Ele respondeu: “Estaremos aqui para juntar os cacos, sua idiota”.

Quando Tom me mandou uma mensagem dizendo que ficaria fora por seis semanas durante as férias de inverno, chorei por dez minutos seguidos. Depois que ele partiu, parou de falar muito comigo. Numa viagem de avião de duas horas, toquei a mesma música sem parar e li todas as nossas mensagens para me convencer de que ele ainda gostava de mim. Em vez de estudar para os exames finais, pintei uma versão em aquarela de sua foto favorita do espaço, o Pálido Ponto Azul, e mandei para ele de aniversário, junto com um livro e três pacotes de Oreo (uma vez ele tinha me dito que gostava de comer um pacote inteiro de uma vez só).

Sua mensagem de agradecimento pelos presentes foi gentil, mas meio fria, não correspondia ao entusiasmo selvagem que senti ao prepará-los.

Em meados de dezembro, voei para ver amigos em Nova York, onde minha paciência com Tom se desintegrou.
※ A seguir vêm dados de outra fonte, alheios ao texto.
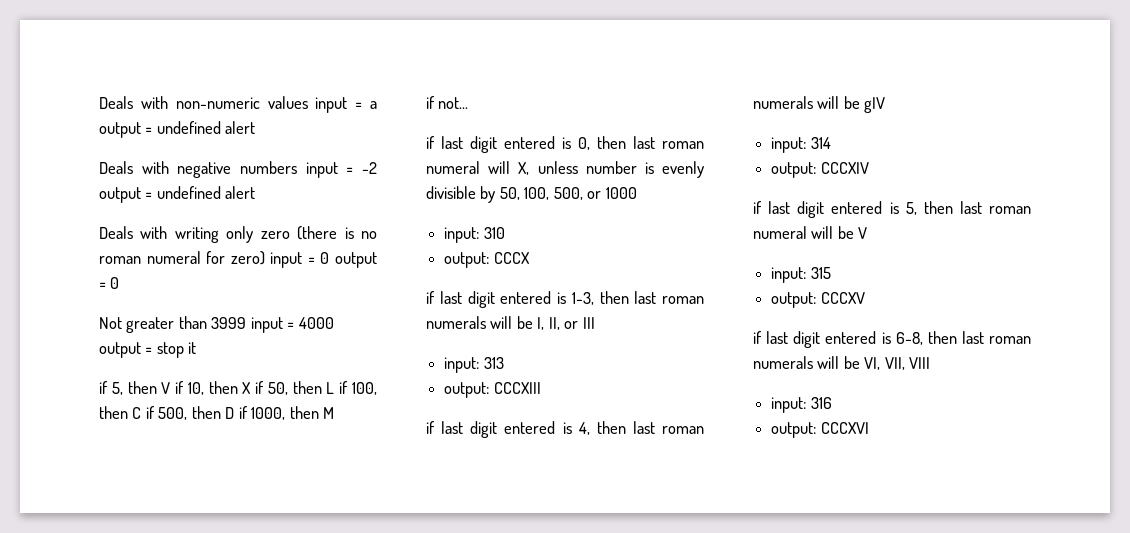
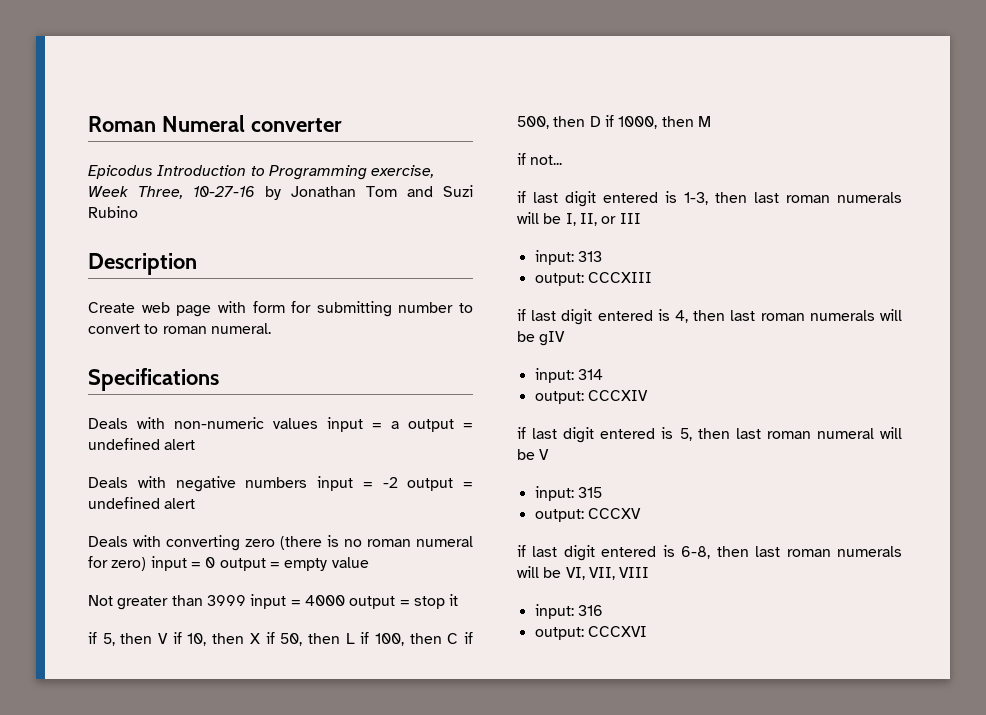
(99, 102) none -> [88,115,342,132] [88,165,435,180] [88,185,473,200] [88,206,138,218] [88,253,197,275] [88,301,473,317] [88,323,271,334] [88,368,219,391] Roman Numeral converter // Epicodus Introduction to Programming exercise, Week Three, 10-27-16 by Jonathan Tom and Suzi Rubino // Description // Create web page with form for submitting number to convert to roman numeral. // Specifications //
[174,226,254,243] writing only -> [166,535,240,551] converting
[110,277,120,289] 0 -> [284,557,369,571] empty value
[426,136,704,153] [426,161,704,178] [426,186,637,203] [444,227,505,243] [444,252,529,268] // if last digit entered is 0, then last roman numeral will X, unless number is evenly divisible by 50, 100, 500, or 1000 // input: 310 // output: CCCX -> (563, 160) none

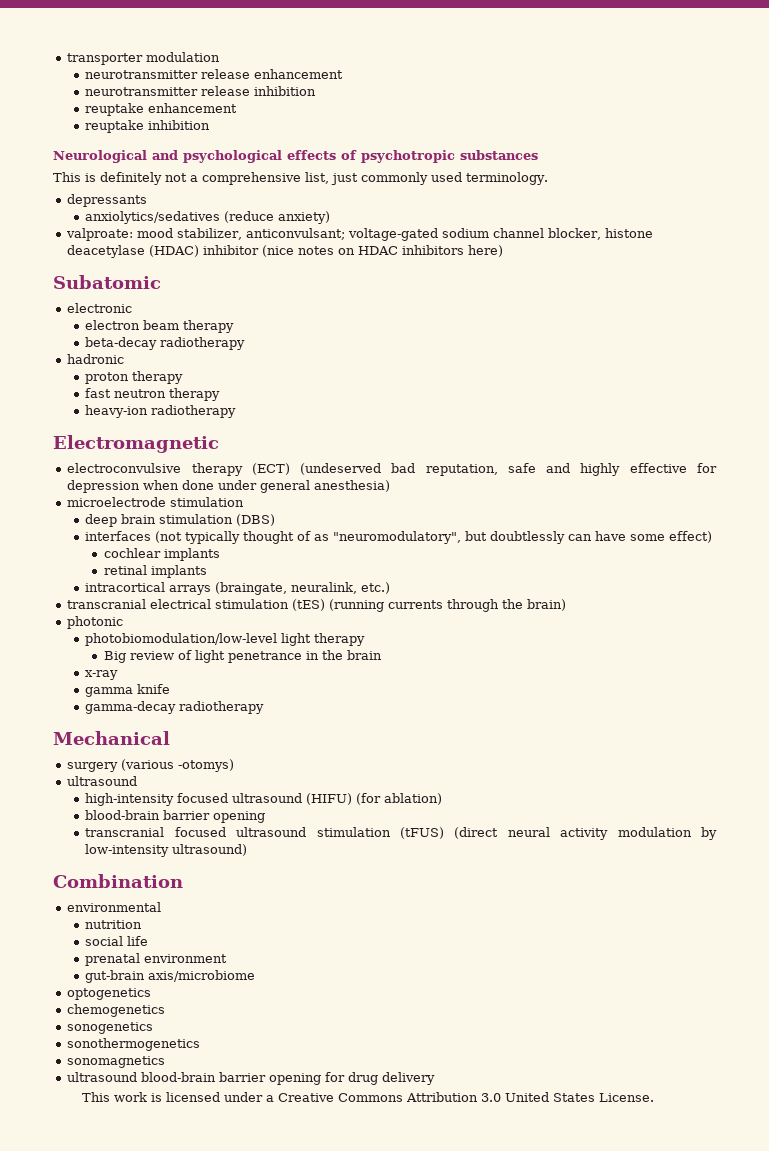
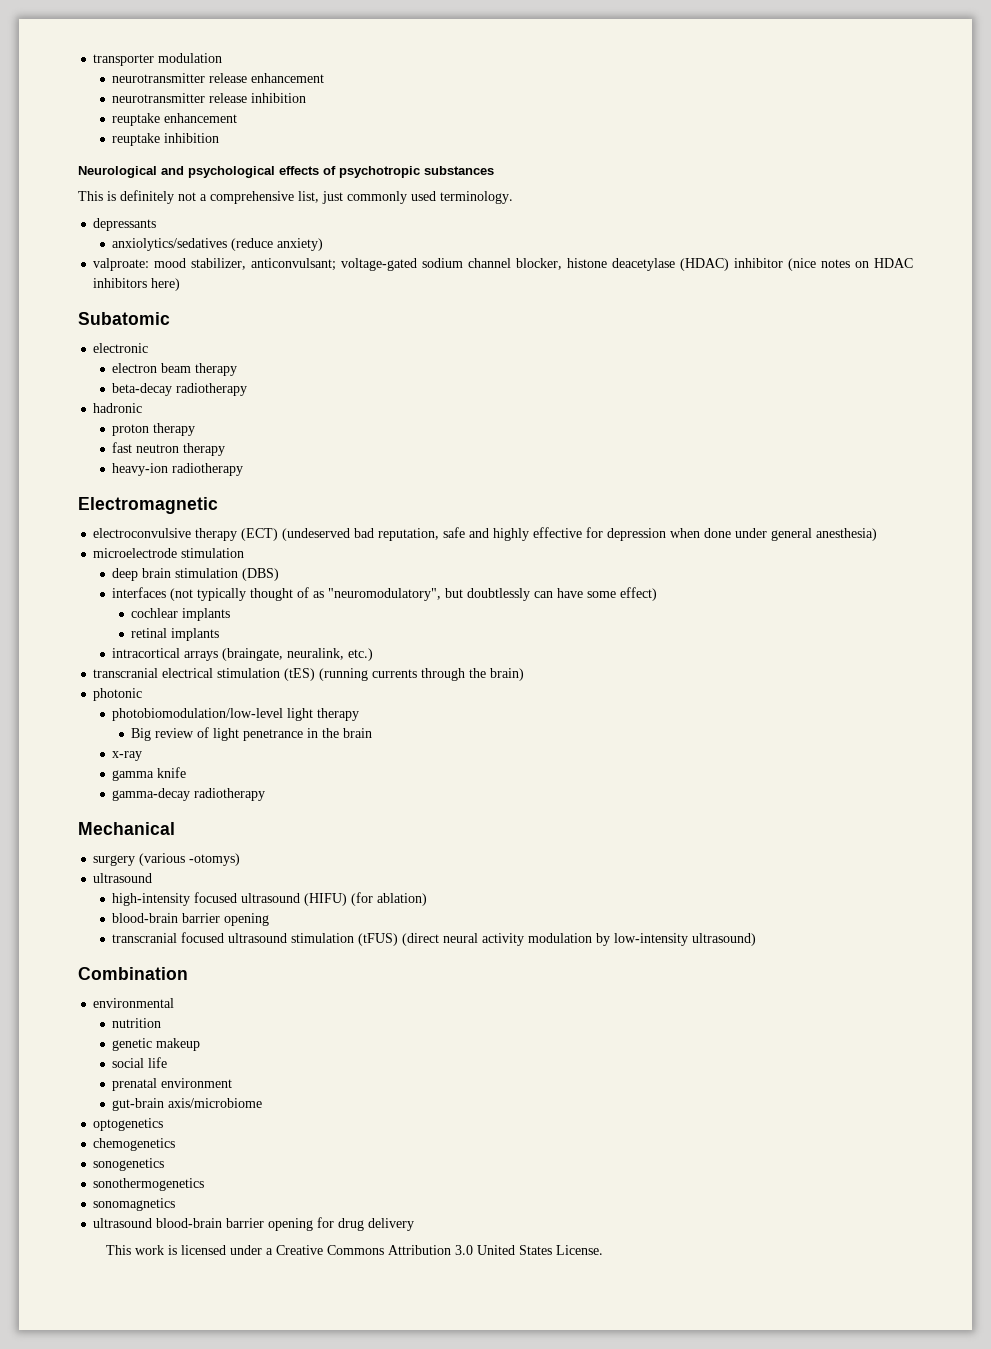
(143, 924) none -> [112,1038,201,1051] // genetic makeup

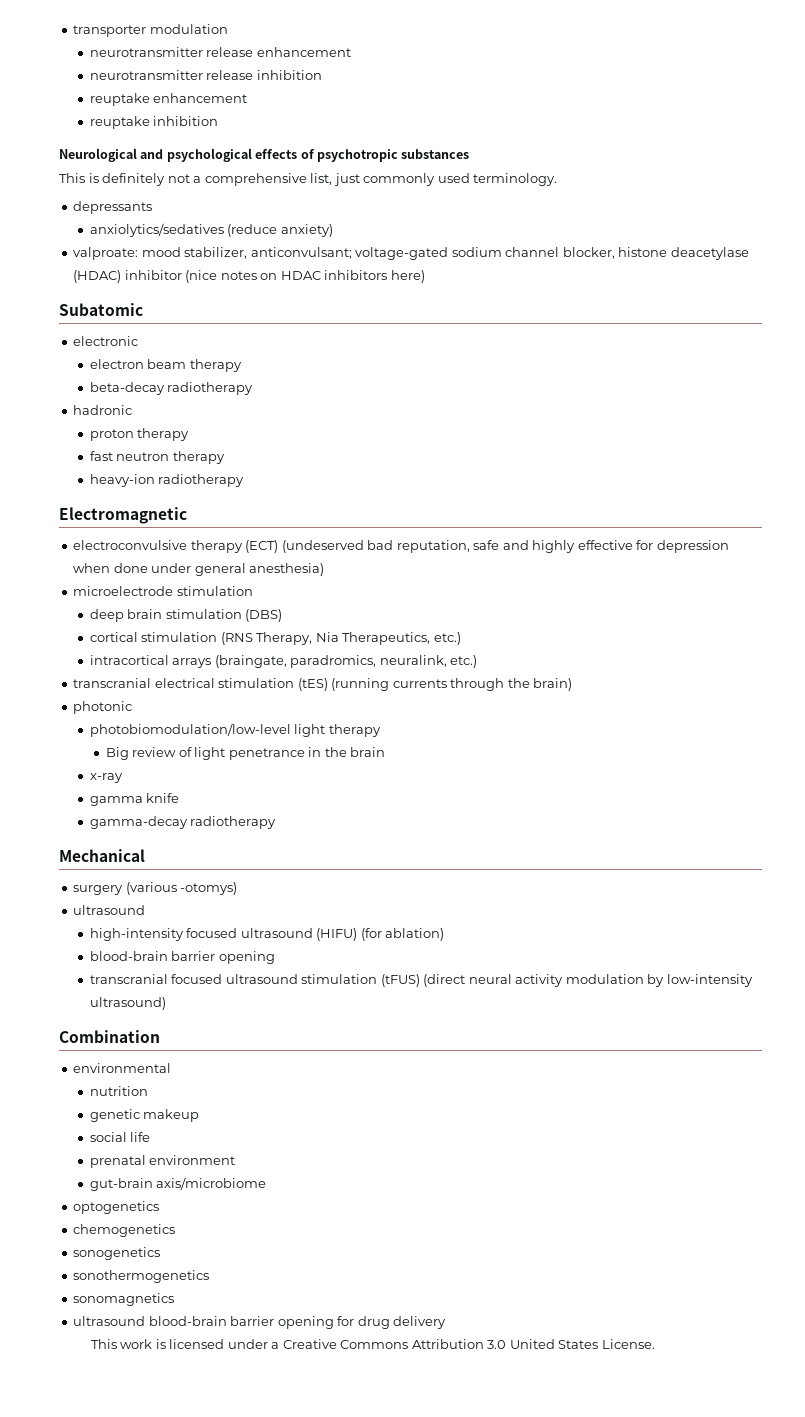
[112,587,658,601] [131,608,231,621] [131,628,220,641] interfaces (not typically thought of as "neuromodulatory", but doubtlessly can have some effect) // cochlear implants // retinal implants -> [89,632,461,645] cortical stimulation (RNS Therapy, Nia Therapeutics, etc.)
(284, 654) none -> [290,655,377,668] paradromics,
Liguei para ele e perguntei o que estava acontecendo.

Pela manhã, estava tudo acabado. Ele achava que era uma coisa casual. Eu queria que estivéssemos nos apaixonando.

Nos meses seguintes, tentei ao máximo habitar o tempo antes de tudo ruir, ouvia a música da época, lembrava como as sombras dos galhos das árvores dançavam sobre a porta do meu armário enquanto eu pintava o Pálido Ponto Azul. Estava tentando manter viva a conexão entre o que tinha acontecido e o que eu esperava que ainda pudesse acontecer. Li O Ano do Pensamento Mágico de Joan Didion e me vi ali quando ela guardava as roupas e sapatos de seu falecido marido porque ele precisaria deles quando voltasse.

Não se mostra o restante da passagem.